The one-point compactification of a topological space $X$ is a new compact space $X^* = X \cup \{\infty\}$ obtained by adding a single new point “$\infty$” to the original space and declaring in $X^*$ the complements of the original closed compact subspaces to be open.

One may think of the new point added as the “point at infinity” of the original space. A continuous function on $X$ vanishes at infinity precisely if it extends to a continuous function on $X^*$ and literally takes the value zero at the point “$\infty$”.

This one-point compactification is also known as the Alexandroff compactification after a 1924 paper by Павел Сергеевич Александров (then transliterated ‘P.S. Aleksandroff’).

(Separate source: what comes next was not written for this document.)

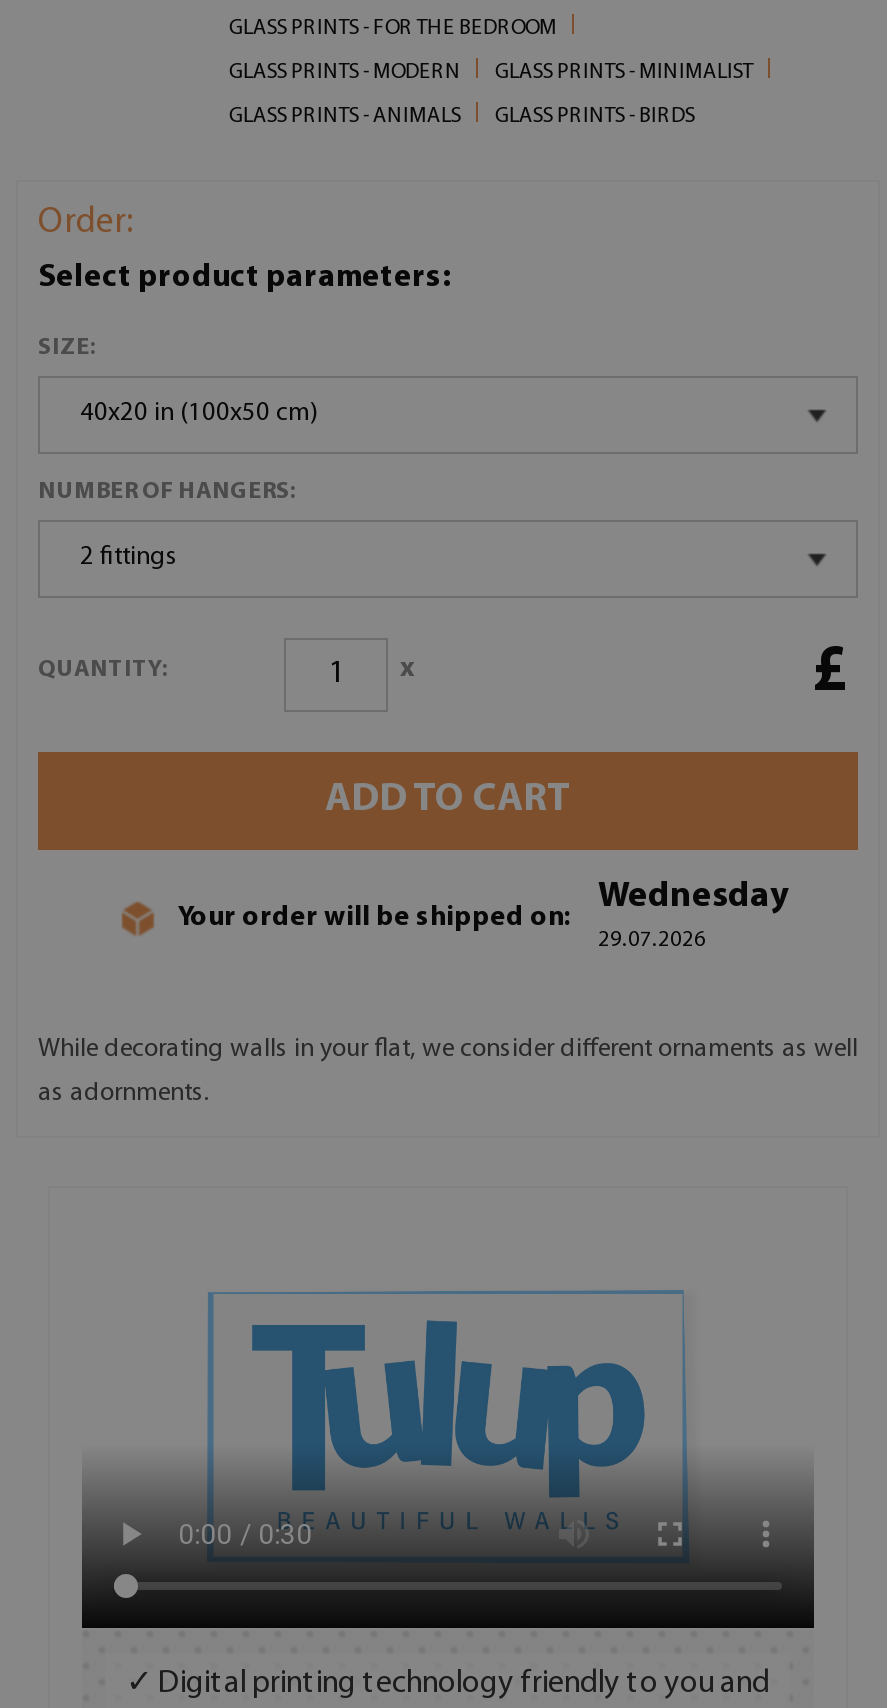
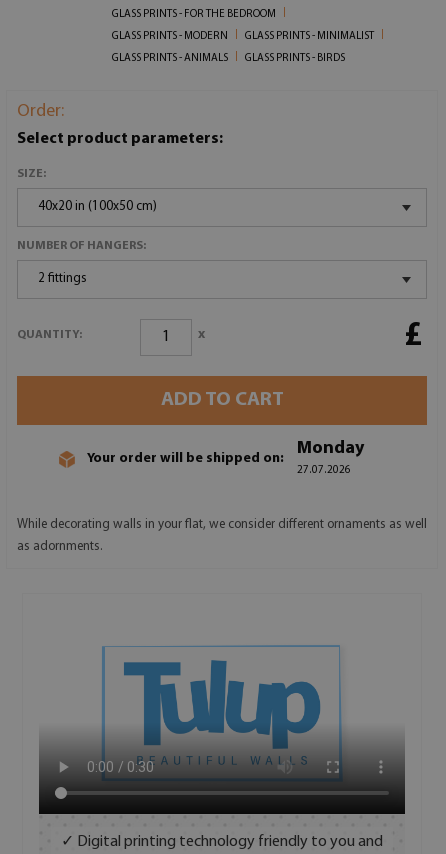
- Wednesday
- 29.07.2026
+ Monday
+ 27.07.2026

The one-point compactification is usually applied to a non-compact locally compact Hausdorff space. In the more general situation, it may not really be a compactification and hence is called the one-point extension or Alexandroff extension.

## Definition

### For topological spaces

###### Definition

(one-point extension)

Let $X$ be any topological space. Its one-point extension $X^*$ is the topological space

• whose underlying set is the disjoint union $X \cup \{\infty\}$

• and whose open sets are

1. the open subsets of $X$ (thought of as subsets of $X^*$);

2. the complements $X^\ast \backslash CK = (X \backslash CK) \cup \{\infty\}$ of the closed compact subsets $CK \subset X$.

###### Remark

If $X$ is Hausdorff, then it is sufficient to speak of compact subsets in def. , since compact subspaces of Hausdorff spaces are closed.

###### Lemma

(one-point extension is well-defined)

The topology on the one-point extension in def. is indeed well defined in that the given set of subsets is indeed closed under arbitrary unions and finite intersections.

###### Proof

The unions and finite intersections of the open subsets inherited from $X$ are closed among themselves by the assumption that $X$ is a topological space.

It is hence sufficient to see that

1. the unions and finite intersection of the $(X \backslash CK) \cup \{\infty\}$ are closed among themselves,

2. the union and intersection of a subset of the form $U \underset{\text{open}}{\subset} X \subset X^\ast$ with one of the form $(X \backslash CK) \cup \{\infty\}$ is again of one of the two kinds.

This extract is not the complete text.